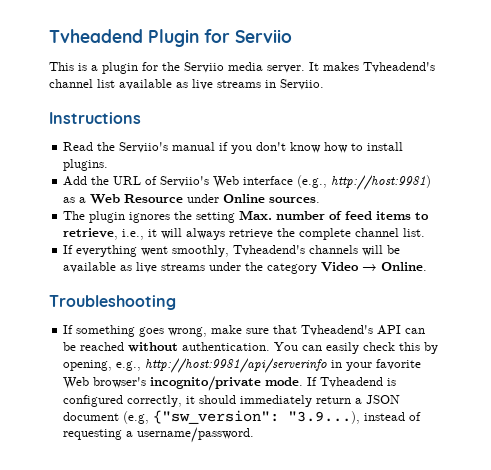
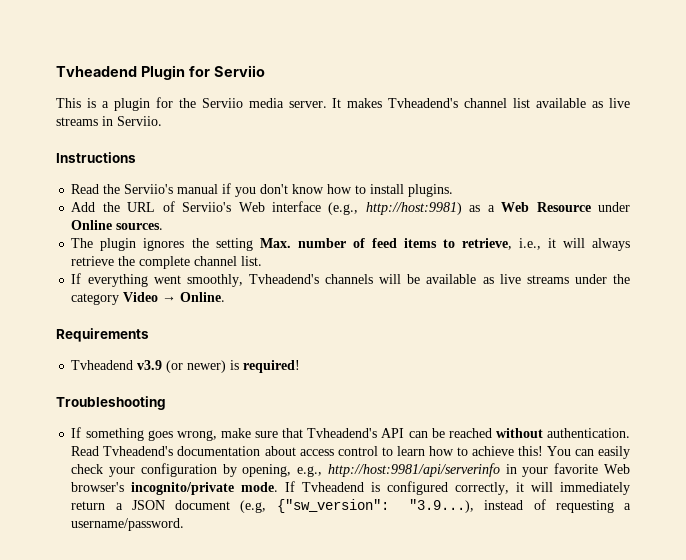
(428, 266) none -> [56,328,149,342] [71,360,301,373] // Requirements // Tvheadend v3.9 (or newer) is required!
(271, 346) none -> [71,446,543,456] Read Tvheadend's documentation about access control to learn how to achieve this!
[399,342,421,351] this -> [109,463,217,477] your configuration
[199,395,237,404] should -> [531,482,554,492] will

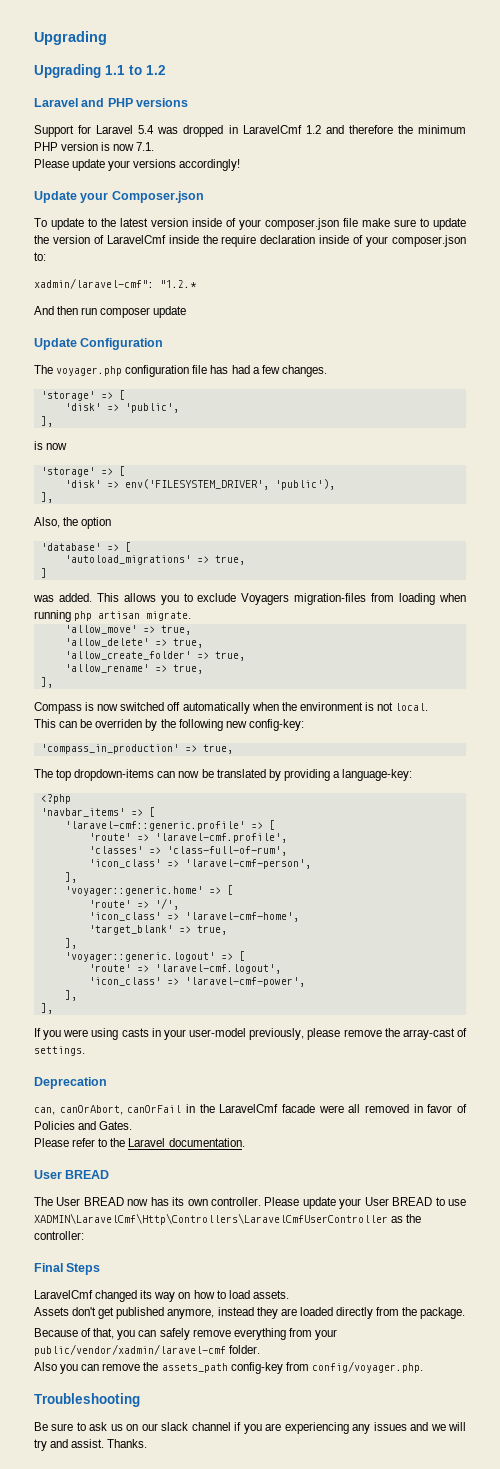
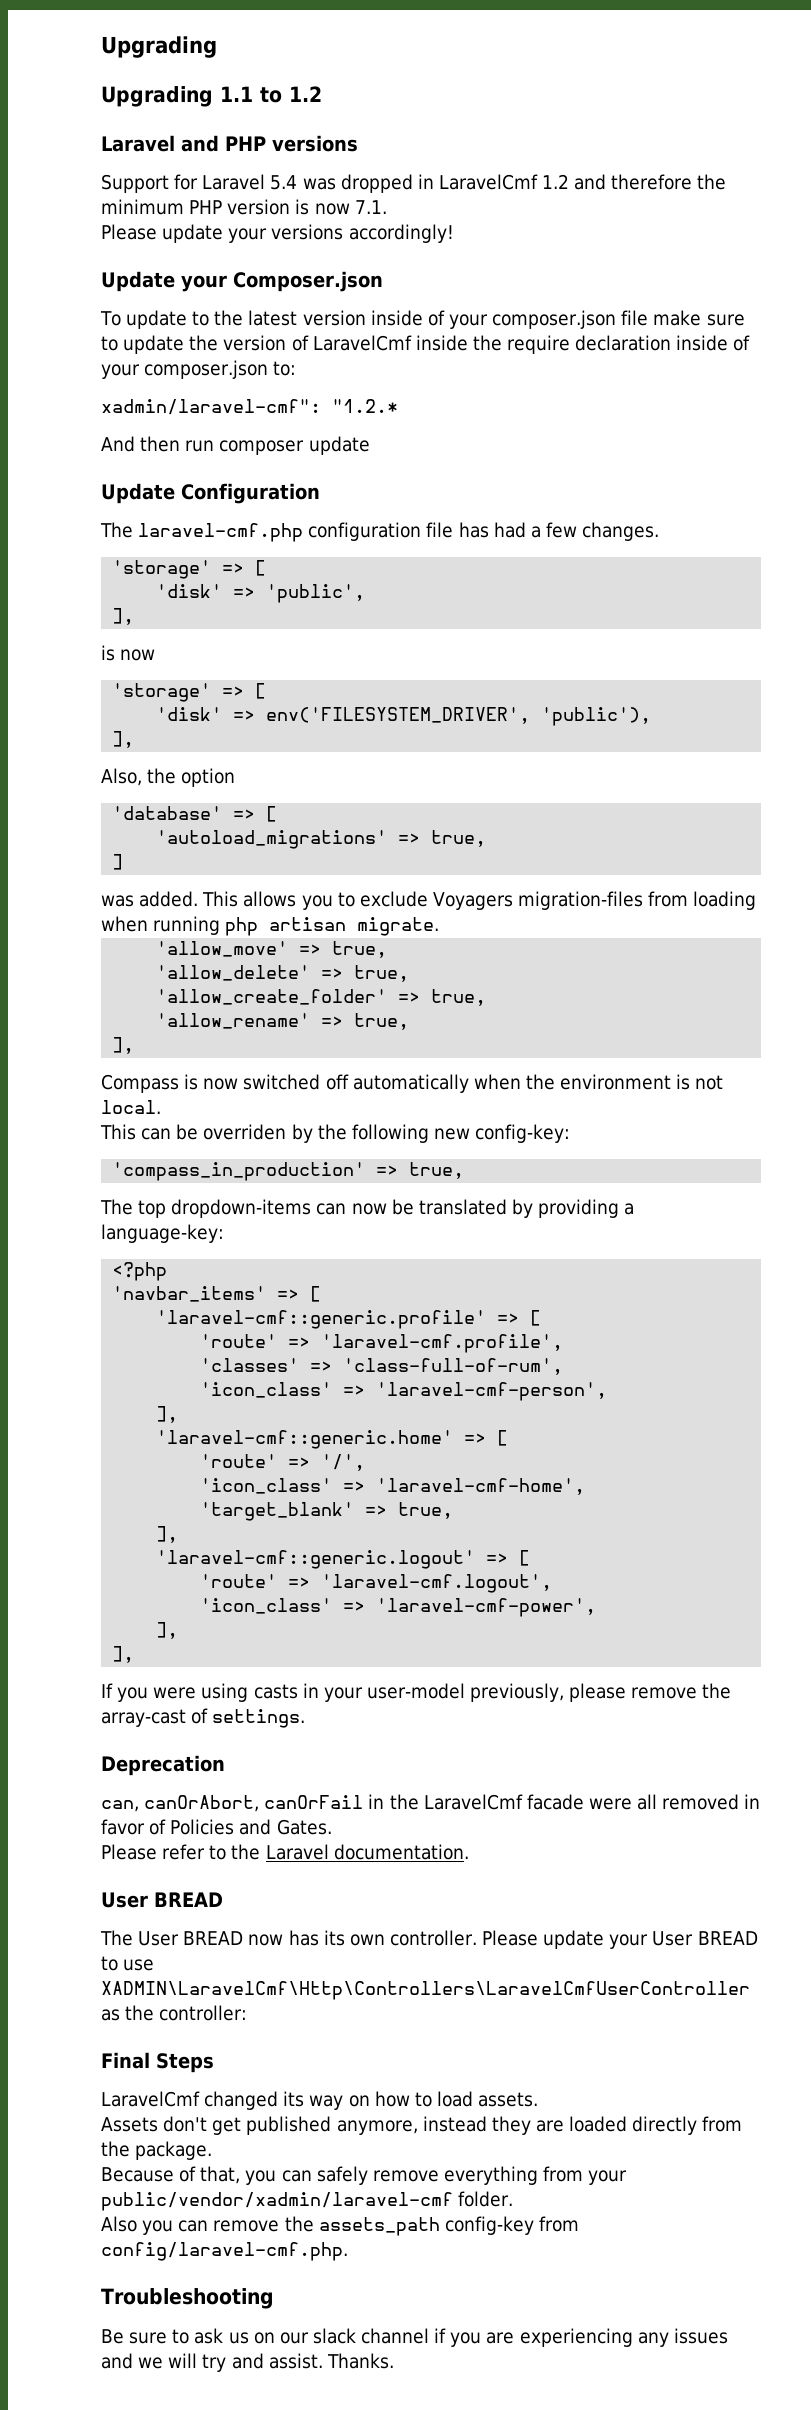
[56,366,123,376] voyager.php -> [138,523,304,542] laravel-cmf.php
[64,886,203,896] 'voyager::generic.home' -> [156,1430,454,1449] 'laravel-cmf::generic.home'
[64,952,215,962] 'voyager::generic.logout' -> [156,1550,476,1569] 'laravel-cmf::generic.logout'
[311,1361,423,1373] config/voyager.php. -> [101,2242,348,2261] config/laravel-cmf.php.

------------------------

Assigned task:
Your answer should be the lines of the records that hold the string "voyager".

Output for this exercise:
[56,366,123,376] voyager.php -> [138,523,304,542] laravel-cmf.php
[64,886,203,896] 'voyager::generic.home' -> [156,1430,454,1449] 'laravel-cmf::generic.home'
[64,952,215,962] 'voyager::generic.logout' -> [156,1550,476,1569] 'laravel-cmf::generic.logout'
[311,1361,423,1373] config/voyager.php. -> [101,2242,348,2261] config/laravel-cmf.php.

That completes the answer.